On Wed, Jun 11, 2025 at 9:21 PM Darrick J. Wong <djwong@kernel.org> wrote:
>
> On Wed, Jun 04, 2025 at 02:52:34PM +0530, Kundan Kumar wrote:
> > > > > For xfs used this command:
> > > > > xfs_io -c "stat" /mnt/testfile
> > > > > And for ext4 used this:
> > > > > filefrag /mnt/testfile
> > > >
> > > > filefrag merges contiguous extents, and only counts up for discontiguous
> > > > mappings, while fsxattr.nextents counts all extent even if they are
> > > > contiguous.  So you probably want to use filefrag for both cases.
> > >
> > > Got it — thanks for the clarification. We'll switch to using filefrag
> > > and will share updated extent count numbers accordingly.
> >
> > Using filefrag, we recorded extent counts on xfs and ext4 at three
> > stages:
> > a. Just after a 1G random write,
> > b. After a 30-second wait,
> > c.
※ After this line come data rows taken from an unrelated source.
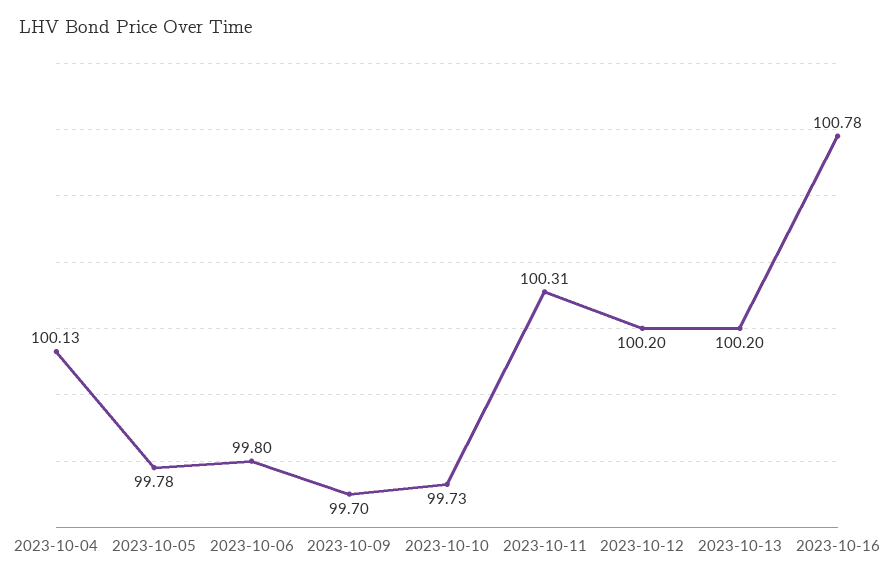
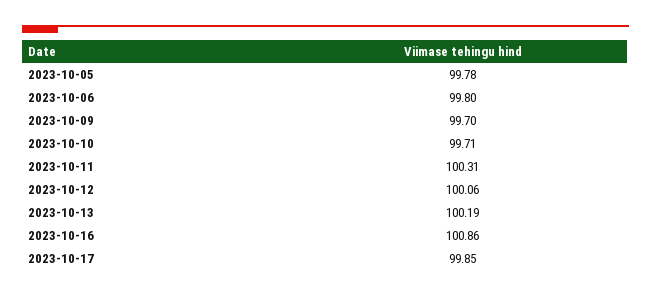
2023-10-04: 100.13 -> none
2023-10-10: 99.73 -> 99.71
2023-10-12: 100.2 -> 100.06
2023-10-13: 100.2 -> 100.19
2023-10-16: 100.78 -> 100.86
2023-10-17: none -> 99.85

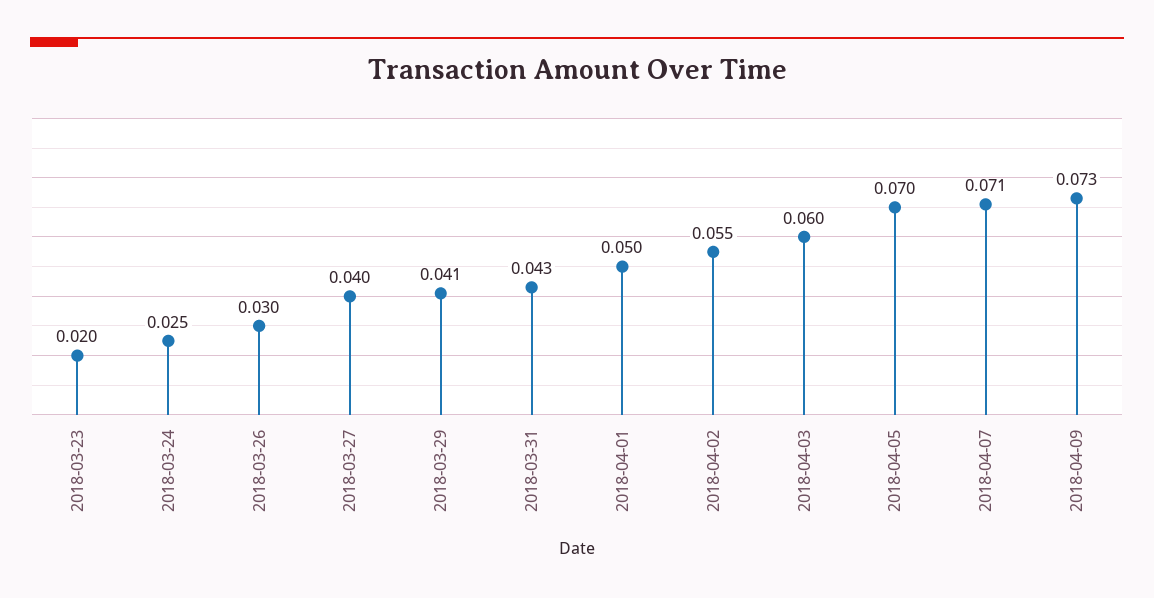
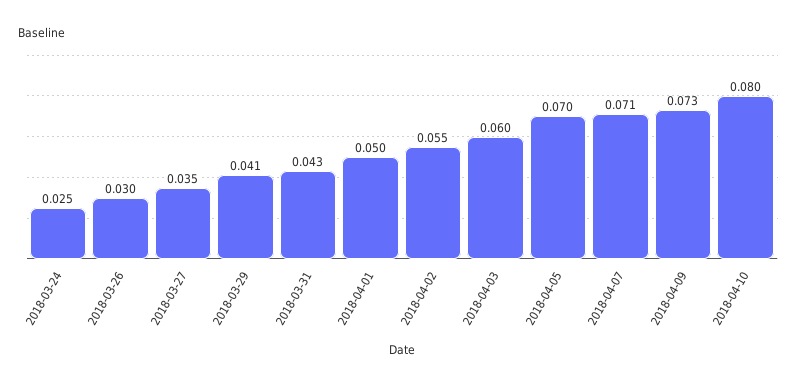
2018-03-23: 0.02 -> none
2018-03-27: 0.04 -> 0.035
2018-04-10: none -> 0.08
After unmounting and remounting the filesystem,
> >
> > xfs
> > Base
> > a. 6251   b. 2526  c. 2526
> > Parallel writeback
> > a. 6183   b. 2326  c. 2326
>
> Interesting that the mapping record count goes down...
>
> I wonder, you said the xfs filesystem has 4 AGs and 12 cores, so I guess
> wb_ctx_arr[] is 12?  I wonder, do you see a knee point in writeback
> throughput when the # of wb contexts exceeds the AG count?
>
> Though I guess for the (hopefully common) case of pure overwrites, we
> don't have to do any metadata updates so we wouldn't really hit a
> scaling limit due to ag count or log contention or whatever.  Does that
> square with what you see?
>

Hi Darrick,

We analyzed AG count vs. number of writeback contexts to identify any
knee point. Earlier, wb_ctx_arr[] was fixed at 12; now we varied nr_wb_ctx
and measured the impact.

We implemented a configurable number of writeback contexts to measure
throughput more easily. This feature will be exposed in the next series.
To configure, used: echo <nr_wb_ctx> > /sys/class/bdi/259:2/nwritebacks.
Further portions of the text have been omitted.